You can’t compare his eFG% to those guys, bc they were all much lower usage and didn’t take 3’s
Great analysis as always. It looks like quality Euro players are still a relative market inefficiency even as the NBA has gotten better about recognizing their value over the last several years. Curious how you would compare Sengun to Nurkic when he first came out, as I remember Nurk was someone you were very high on, even more so than Jokic in 2014.
Thanks! I would debate how well the NBA has done recognizing Euro values letting Luka slide to #3 and then reaching for Deni at #9 out of shame for sleeping on Luka. For some reason, consensus always seems to have a big problem with the lack of athleticism of the elite statistical outliers, but then is OK overlooking physical limitations for the bland prospects like Deni who project to be role players.
Nurkic was a legit center whereas Sengun is more of a PF, but Sengun is no doubt more talented.

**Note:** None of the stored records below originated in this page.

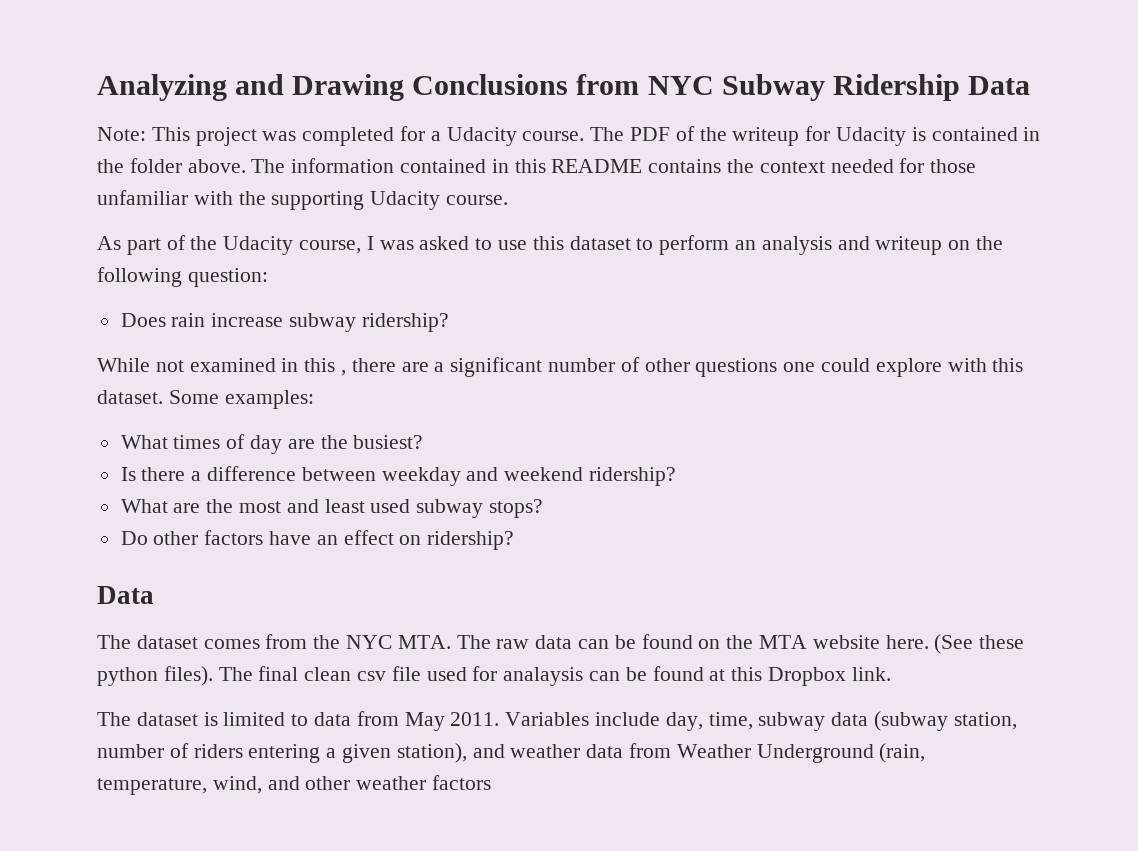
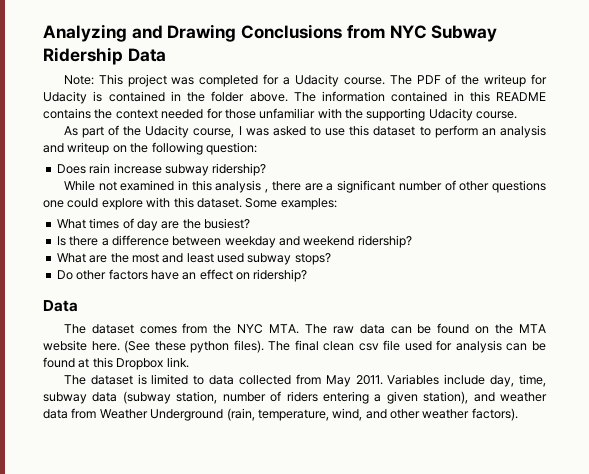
- While not examined in this , there are a significant number of other questions one could explore with this dataset.
+ While not examined in this analysis , there are a significant number of other questions one could explore with this dataset.
- The final clean csv file used for analaysis can be found at this Dropbox link.
+ The final clean csv file used for analysis can be found at this Dropbox link.
- The dataset is limited to data from May 2011.
+ The dataset is limited to data collected from May 2011.
- Variables include day, time, subway data (subway station, number of riders entering a given station), and weather data from Weather Underground (rain, temperature, wind, and other weather factors
+ Variables include day, time, subway data (subway station, number of riders entering a given station), and weather data from Weather Underground (rain, temperature, wind, and other weather factors).

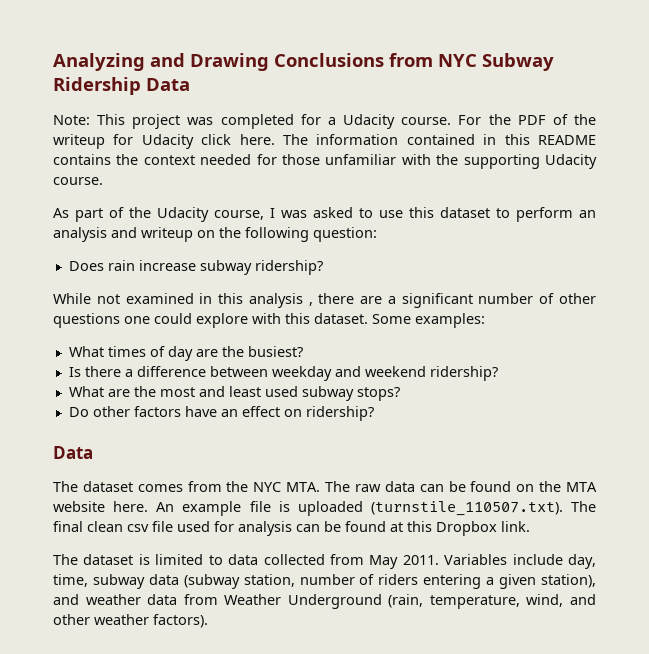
- The PDF of the writeup for Udacity is contained in the folder above.
+ For the PDF of the writeup for Udacity click here.
- (See these python files). The final clean csv file used for analysis can be found at this Dropbox link.
+ An example file is uploaded (turnstile_110507.txt). The final clean csv file used for analysis can be found at this Dropbox link.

Both guys move their feet well and rack up steals for bigs. Sengun much better passer and shooter. And even though Nurkic is bigger, he still is a much worse finisher as he doesn’t have great touch near the rim whereas Sengun is automatic once he finds space. The question is how much space can he find in the NBA when he is matched up vs a guy like Embiid, but he should at least crush wings and PF’s in the post much harder than Nurkic does vs anybody.
Sengun definitely has more upside than Nurkic. I looked at Nurkic as a quality dude back in 2014, but the main reason I ranked him higher than Capela and Jokic is bc he felt safer due to higher consensus rating.

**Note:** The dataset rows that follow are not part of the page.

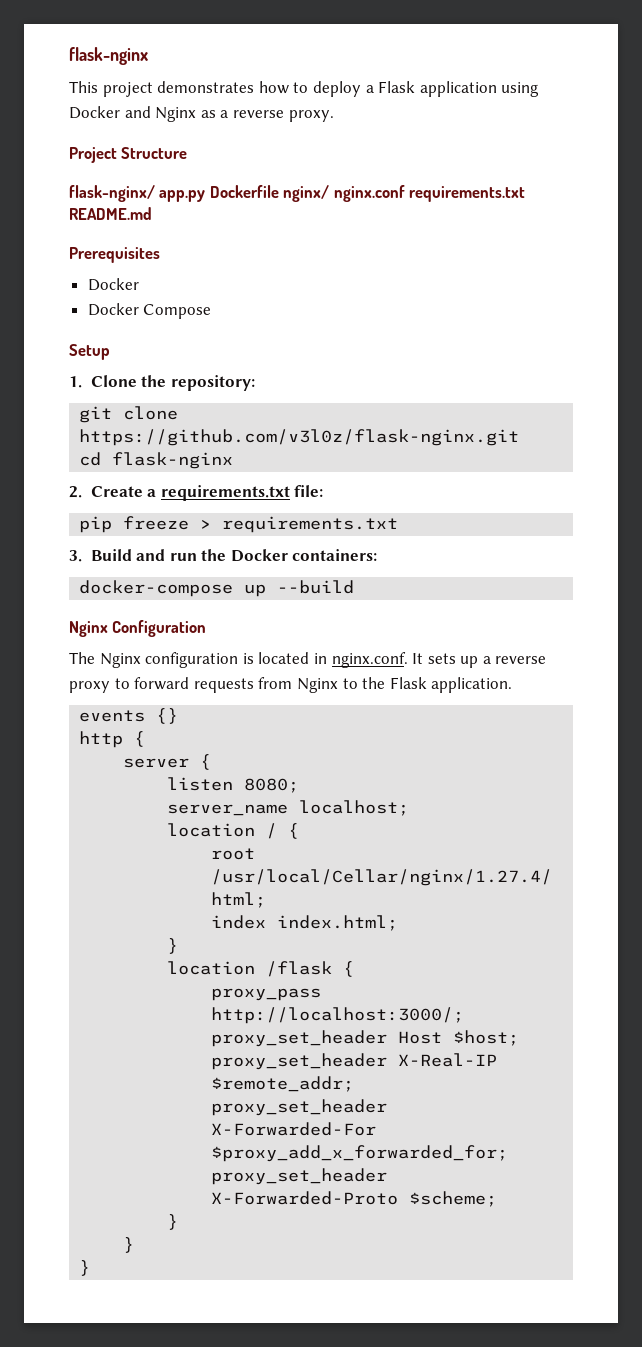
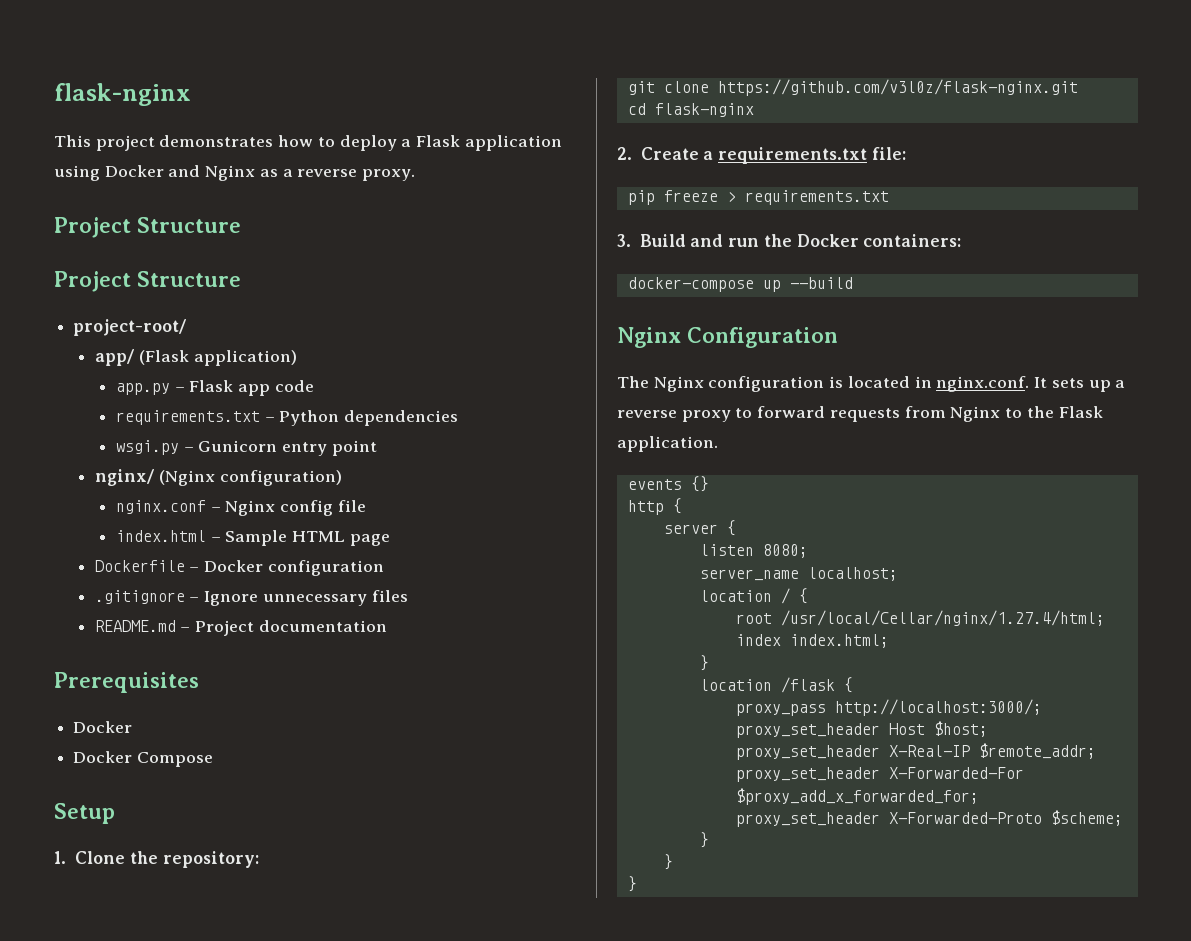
  This project demonstrates how to deploy a Flask application using Docker and Nginx as a reverse proxy.
  Project Structure
- flask-nginx/ app.py Dockerfile nginx/ nginx.conf requirements.txt README.md
+ Project Structure
+ project-root/
+ app/ (Flask application)
+ app.py – Flask app code
+ requirements.txt – Python dependencies
+ wsgi.py – Gunicorn entry point
+ nginx/ (Nginx configuration)
+ nginx.conf – Nginx config file
+ index.html – Sample HTML page
+ Dockerfile – Docker configuration
+ .gitignore – Ignore unnecessary files
+ README.md – Project documentation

Jokic was the highest variance of the 3, and obviously it would have been epic if I also put him above Wiggins and Parker but ranking a 2nd rounder that high would have been an unnecessary hot take that would look ridiculous if he busted. Mid-1st seemed aggressive enough.
Truthfully, I wanted to put Capela above Nurkic bc he was such an athlete, but it seemed like everybody hated him and I didn’t know if I was missing something like he had terrible off court stuff.

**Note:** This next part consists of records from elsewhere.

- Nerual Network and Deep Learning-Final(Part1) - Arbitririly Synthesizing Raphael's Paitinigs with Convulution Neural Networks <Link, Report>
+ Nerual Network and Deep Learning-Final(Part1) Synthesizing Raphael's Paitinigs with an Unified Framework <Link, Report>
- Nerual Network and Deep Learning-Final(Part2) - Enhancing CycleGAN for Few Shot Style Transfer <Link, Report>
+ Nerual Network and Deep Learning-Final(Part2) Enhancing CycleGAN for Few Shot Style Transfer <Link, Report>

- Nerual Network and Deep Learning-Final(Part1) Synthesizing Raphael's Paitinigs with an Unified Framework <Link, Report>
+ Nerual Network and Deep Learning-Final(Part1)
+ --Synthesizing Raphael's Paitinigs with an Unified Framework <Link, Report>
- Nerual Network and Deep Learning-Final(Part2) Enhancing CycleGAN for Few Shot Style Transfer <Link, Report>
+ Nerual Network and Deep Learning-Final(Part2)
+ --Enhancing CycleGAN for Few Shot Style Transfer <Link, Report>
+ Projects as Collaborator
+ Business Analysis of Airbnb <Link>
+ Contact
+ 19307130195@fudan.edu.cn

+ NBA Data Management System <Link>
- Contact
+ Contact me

As much as I liked Nurkic as a quality guy, I didn’t see that much special upside, and he has become about as good as I hoped. He is a really nice player to be sure, but Sengun brings a wider range of skills to the table and has quite a bit more upside to be special.
As a point in favor of college “goodness”… Most of the college players that turned into pro superstars looked elite in college in their first 2 years.
Box Plus/Minus is a crude tool (particularly on defense), and big men in college, particularly in weaker conferences, can put up really strong numbers.
But even so, if a player is going to be an All-NBA player, he’s almost always really good in college while still young!
Here’s a spreadsheet with college BPM’s going back to 2008. I added a -2 penalty to sophomores, and -2 to 7 footers vs. 6 foot tall players.
https://docs.google.com/spreadsheets/d/1ppcNLFQE2hI-9HZyJDO6B_li8CQDsaBmAEuFkRytWdo/edit#gid=0
Even something so crude as this gives a pretty good idea of who the stars will be, or who has superstar potential!
Thanks for sharing the sheet. BPM is more likely to have false positives than negatives for sure, but if you disregard guys like slow bigs or mid-majors outside of Morant who was an extremely athletic guard that clearly didn’t belong mid-major, you’ll end up with some quality guys.
Guessing the best guys who weren’t in that sheet were Jaylen Brown, Jayson Tatum, and Brandon Ingram. Two of those guys landed for Brad Stevens and the other was super young and took a while to develop.
Well, if you think of BPM as generally capturing productivity (though certainly some on defense can be missed), then that makes sense. There are productive players that can’t translate the productivity the NBA… and there are much fewer unproductive players in college that become productive in the NBA.
It is logical that there are far more “false positives” than “false negatives.”
That’s a great way to look at it.
Will be interesting to see if Ziaire Williams can manage to become a guy with that disgusting 0.3 BPM with the excuse of COVID, or if he actually should be disqualified bc he was so distant from being NBA caliber.